All submissions failed this week's OOS scoring — feature schema changed 1150 → 1157 with no advance notice?

Hi team,

Every one of my submissions failed this week’s out-of-sample scoring with the same error. After going through the run logs, the cause is a change to the dataset’s feature schema that — as far as I can tell — wasn’t communicated in advance.

What happened

All of my models errored during infer with an XGBoost feature-name mismatch:

ValueError: feature_names mismatch: [...]

training data did not have the following fields:

Feature_1151, Feature_1152, Feature_1153, Feature_1154, Feature_1155, Feature_1156, Feature_1157

This week’s data release (data-releases/240) ships 1157 raw Feature_* columns instead of 1150 — seven new features (Feature_1151Feature_1157) were added. The original 1150 features are all still present, so it’s a purely additive change.

Why it breaks

Following the documented convention, my code selects features with column.startswith("Feature_"). That now sweeps in the seven new columns and feeds them to models that were trained before those columns existed, so XGBoost rejects them at predict time. This hit every model I’ve submitted — all of which scored cleanly in previous weeks.
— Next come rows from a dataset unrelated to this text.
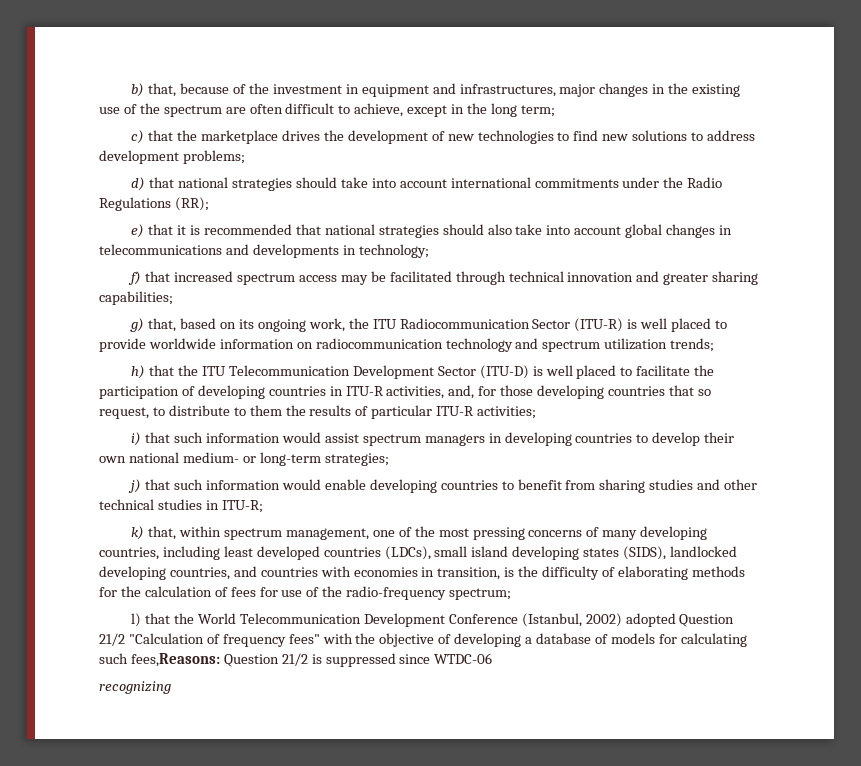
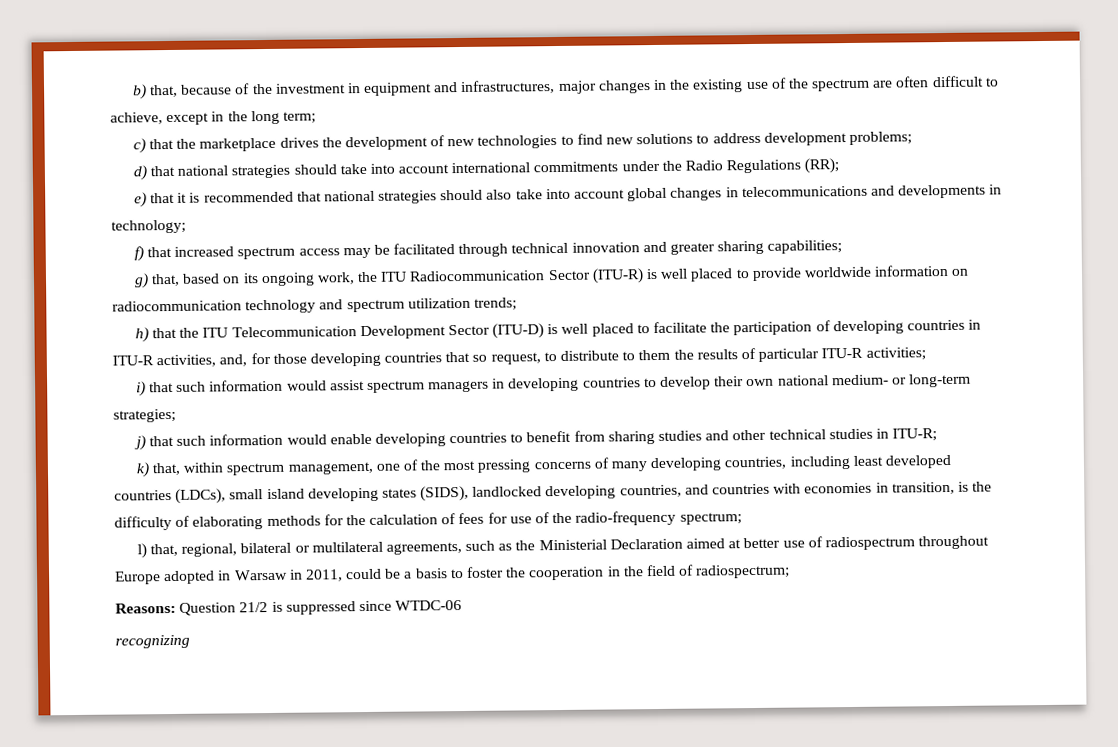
- l) that the World Telecommunication Development Conference (Istanbul, 2002) adopted Question 21/2 "Calculation of frequency fees" with the objective of developing a database of models for calculating such fees,Reasons: Question 21/2 is suppressed since WTDC-06
+ l) that, regional, bilateral or multilateral agreements, such as the Ministerial Declaration aimed at better use of radiospectrum throughout Europe adopted in Warsaw in 2011, could be a basis to foster the cooperation in the field of radiospectrum;
+ Reasons: Question 21/2 is suppressed since WTDC-06

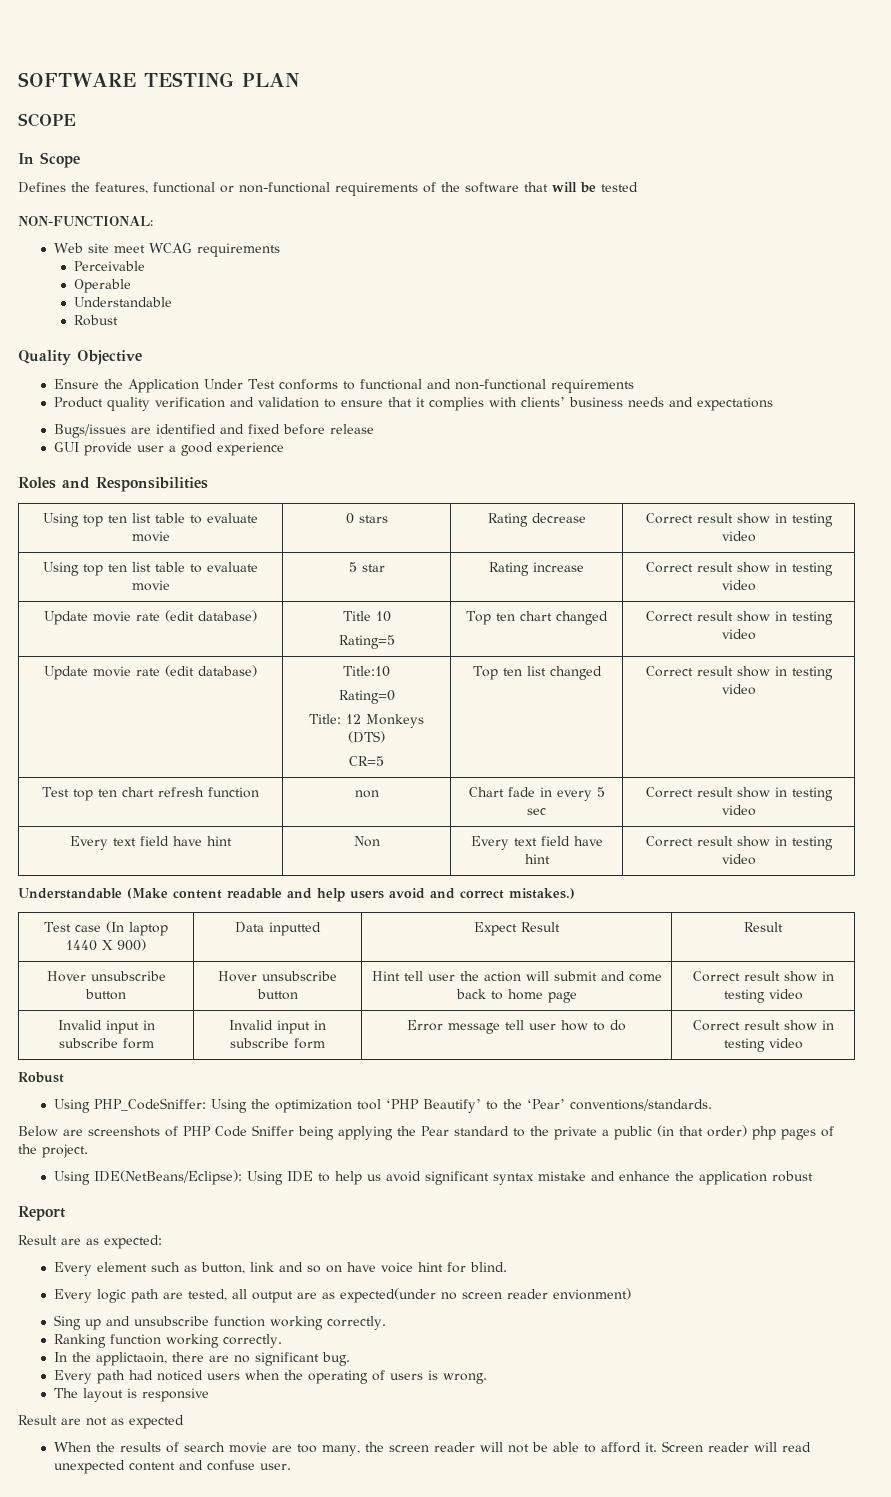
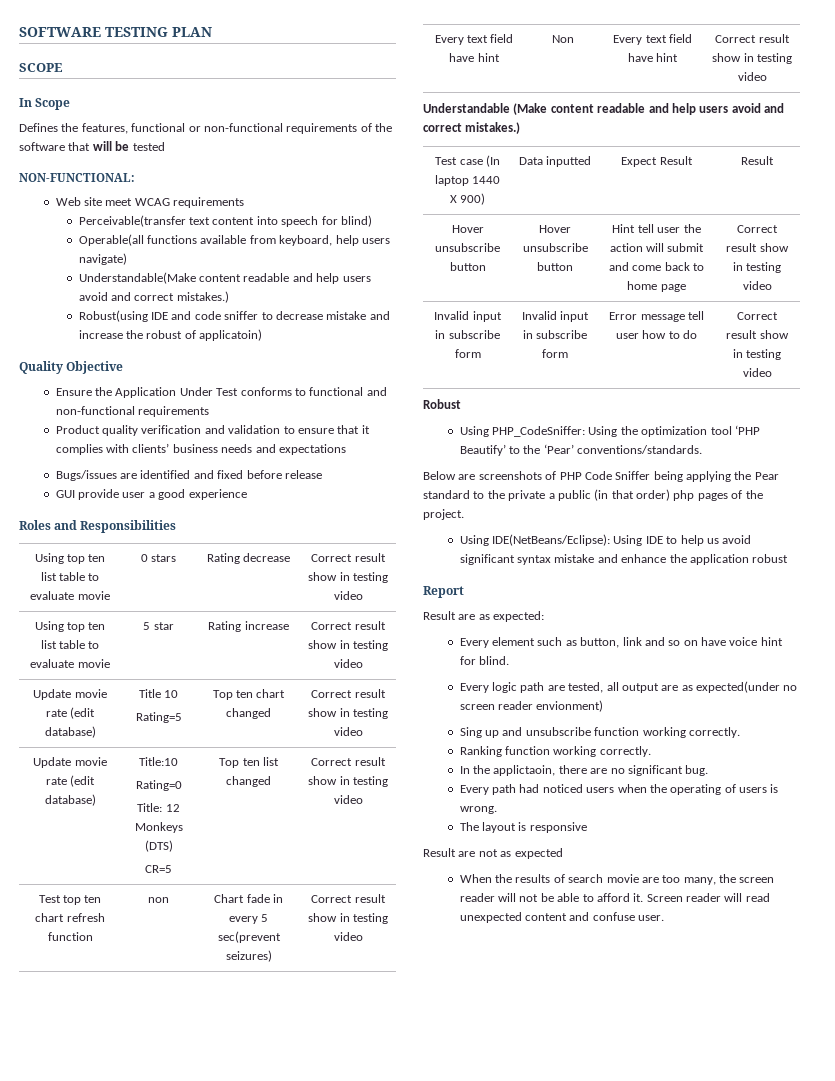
- Perceivable
- Operable
- Understandable
- Robust
+ Perceivable(transfer text content into speech for blind)
+ Operable(all functions available from keyboard, help users navigate)
+ Understandable(Make content readable and help users avoid and correct mistakes.)
+ Robust(using IDE and code sniffer to decrease mistake and increase the robust of applicatoin)
- Test top ten chart refresh function | non | Chart fade in every 5 sec | Correct result show in testing video
+ Test top ten chart refresh function | non | Chart fade in every 5 sec(prevent seizures) | Correct result show in testing video

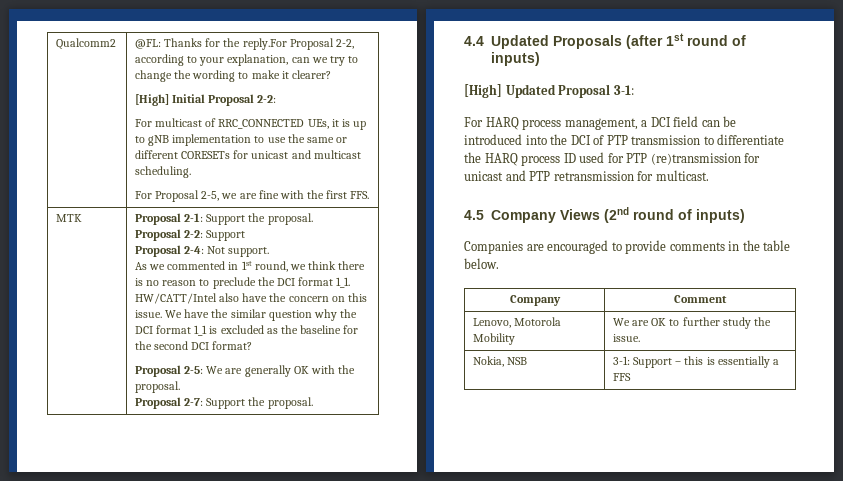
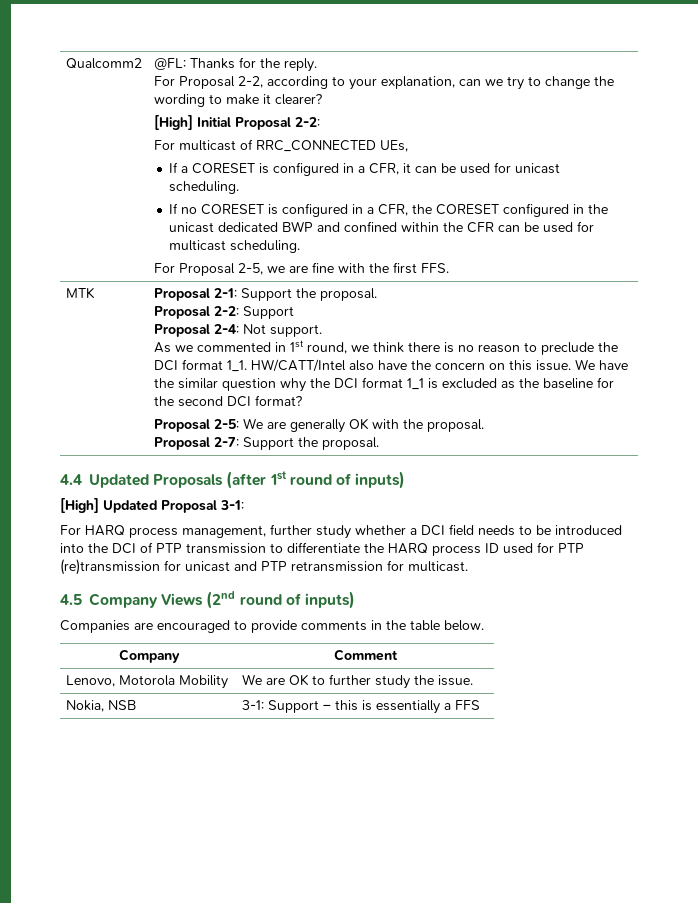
- @FL: Thanks for the reply.For Proposal 2-2, according to your explanation, can we try to change the wording to make it clearer?
+ @FL: Thanks for the reply.
+ For Proposal 2-2, according to your explanation, can we try to change the wording to make it clearer?
- For multicast of RRC_CONNECTED UEs, it is up to gNB implementation to use the same or different CORESETs for unicast and multicast scheduling.
+ For multicast of RRC_CONNECTED UEs,
+ If a CORESET is configured in a CFR, it can be used for unicast scheduling.
+ If no CORESET is configured in a CFR, the CORESET configured in the unicast dedicated BWP and confined within the CFR can be used for multicast scheduling.
- For HARQ process management, a DCI field can be introduced into the DCI of PTP transmission to differentiate the HARQ process ID used for PTP (re)transmission for unicast and PTP retransmission for multicast.
+ For HARQ process management, further study whether a DCI field needs to be introduced into the DCI of PTP transmission to differentiate the HARQ process ID used for PTP (re)transmission for unicast and PTP retransmission for multicast.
Nothing on my side changed; the input schema changed underneath the existing submissions.

Impact

All my submissions for this scoring cycle failed and (as far as I can tell) produced no score for the week.

Questions

  1. Was this feature addition announced anywhere ahead of time? I couldn’t find any notice — if one exists, please point me to it.

  2. Going forward, where will feature-set / schema changes be communicated, and how much advance notice will participants get?

  3. Will additive feature changes come with a backward-compatibility or transition window so that already-submitted models don’t break silently?

  4. Given the lack of notice, will affected submissions for this cycle be re-scored or exempted from any ranking/reward penalty?

Happy to share full run logs and submission IDs (e.g. 56135, 49572, plus the rest) if that helps support reproduce it. Thanks.

Hi b-ionut-r,

This is a mistake on our end, we are already aware of the situation.

Those new features were added by accident by our data provider.

Our fix will be to remove all runs from this week, and re-run them with the correct dataset.

1 Like

I see. Thanks for the quick response!

Another question, if i may. Does train_frequency being set to 0 (default) mean the model is only trained once and then only inference is run each week? Is this the core of the issue here?

Having a train frequency of 0 is indeed that, your train function is only run once at the very beginning, and only the inference is run each week.

No, the code issue is on our platform, it is not related to user models themselves.

1 Like

The models are currently being rerun. Both your extra-augmented model and your xgboost-augmented model have already finished with an error (others are still running).

We have also removed the old run to avoid cluttering up your dashboard.